Start of TASK MATERIAL

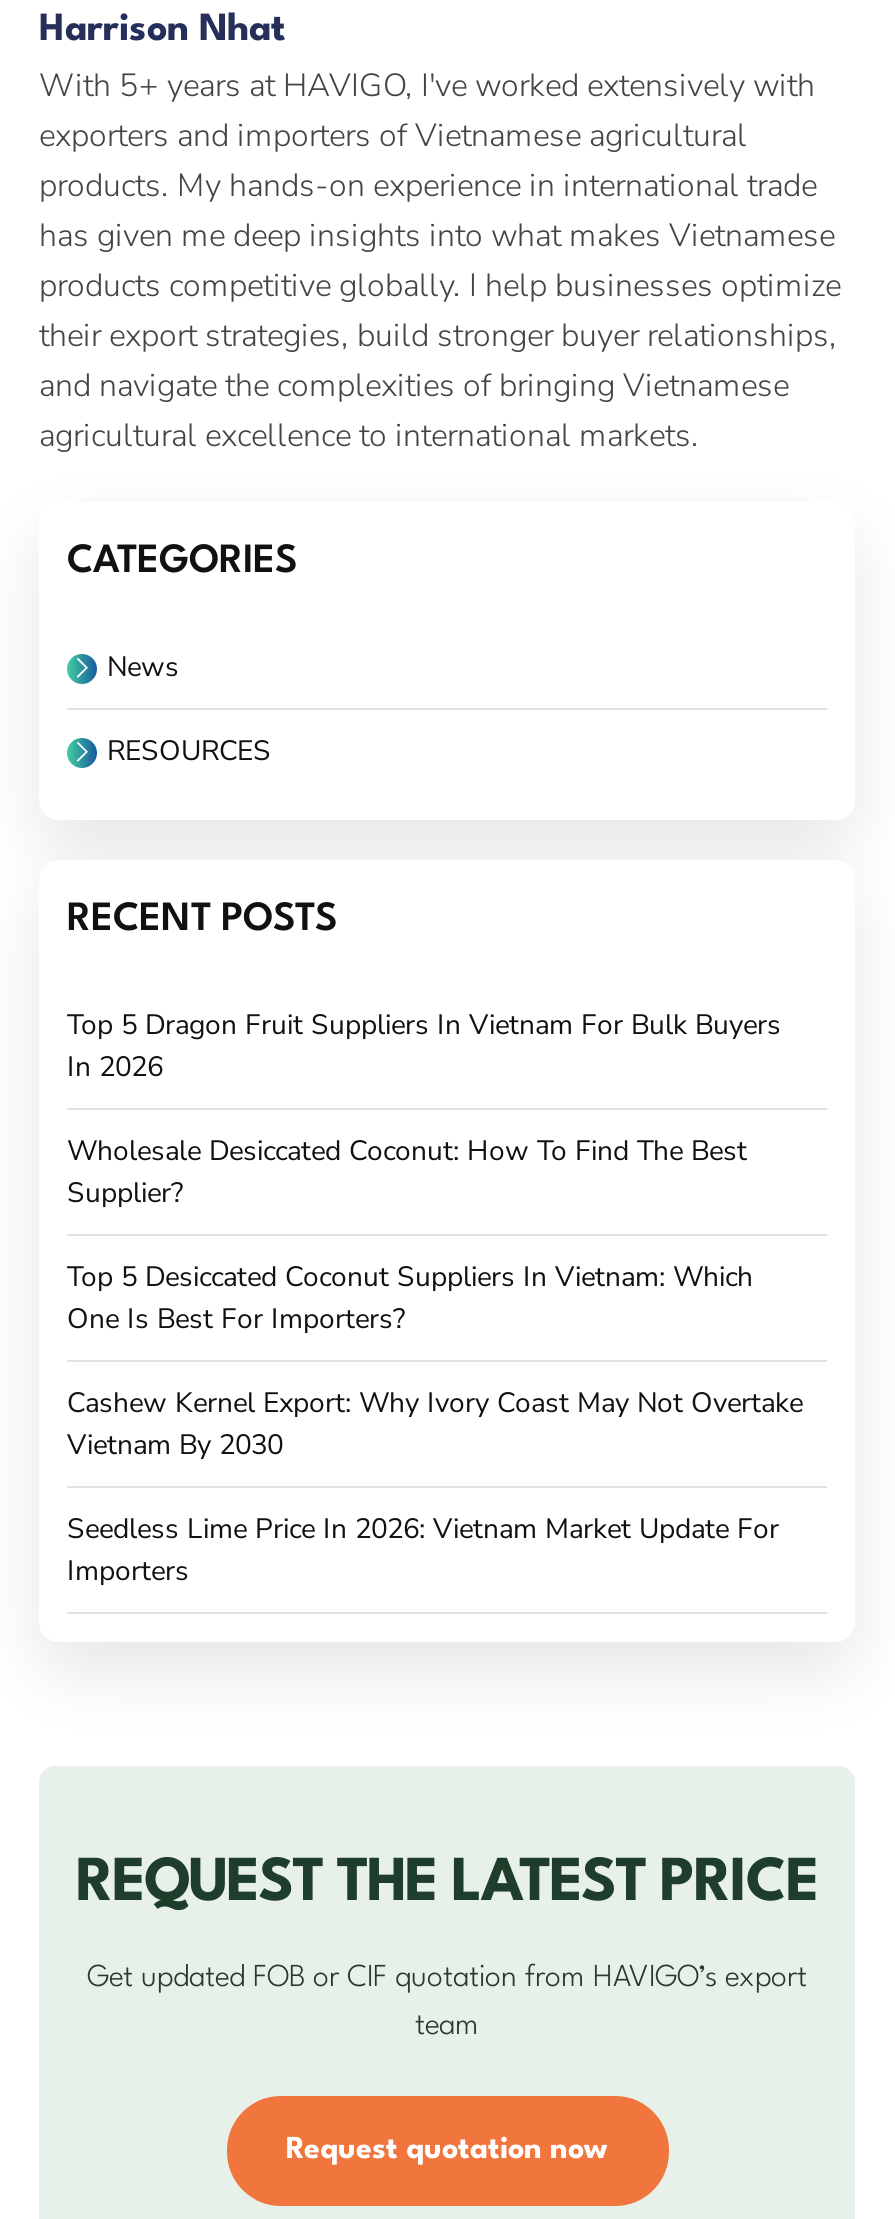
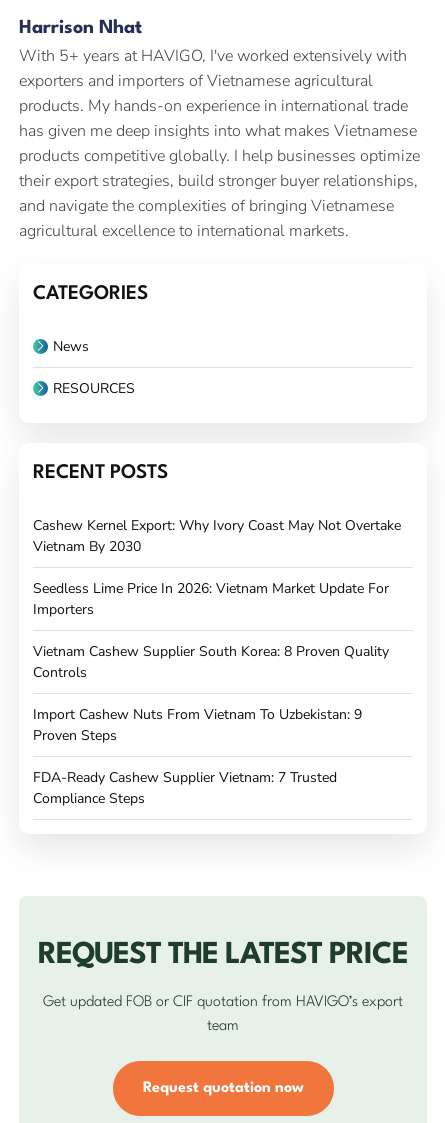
- Top 5 Dragon Fruit Suppliers In Vietnam For Bulk Buyers
- In 2026
- Wholesale Desiccated Coconut: How To Find The Best
- Supplier?
- Top 5 Desiccated Coconut Suppliers In Vietnam: Which
- One Is Best For Importers?

moved up: Cashew Kernel Export: Why Ivory Coast May Not Overtake | Vietnam By 2030 | Seedless Lime Price In 2026: Vietnam Market Update For | Importers

+ Vietnam Cashew Supplier South Korea: 8 Proven Quality
+ Controls
+ Import Cashew Nuts From Vietnam To Uzbekistan: 9
+ Proven Steps
+ FDA-Ready Cashew Supplier Vietnam: 7 Trusted
+ Compliance Steps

End of TASK MATERIAL

DESCRIPTION OF THE TASK -
Print exactly the lines that run from the line containing "- Top 5 Desiccated" to the end of the data, both ends included.

OUTPUT OF THE EXERCISE -
- Top 5 Desiccated Coconut Suppliers In Vietnam: Which
- One Is Best For Importers?

moved up: Cashew Kernel Export: Why Ivory Coast May Not Overtake | Vietnam By 2030 | Seedless Lime Price In 2026: Vietnam Market Update For | Importers

+ Vietnam Cashew Supplier South Korea: 8 Proven Quality
+ Controls
+ Import Cashew Nuts From Vietnam To Uzbekistan: 9
+ Proven Steps
+ FDA-Ready Cashew Supplier Vietnam: 7 Trusted
+ Compliance Steps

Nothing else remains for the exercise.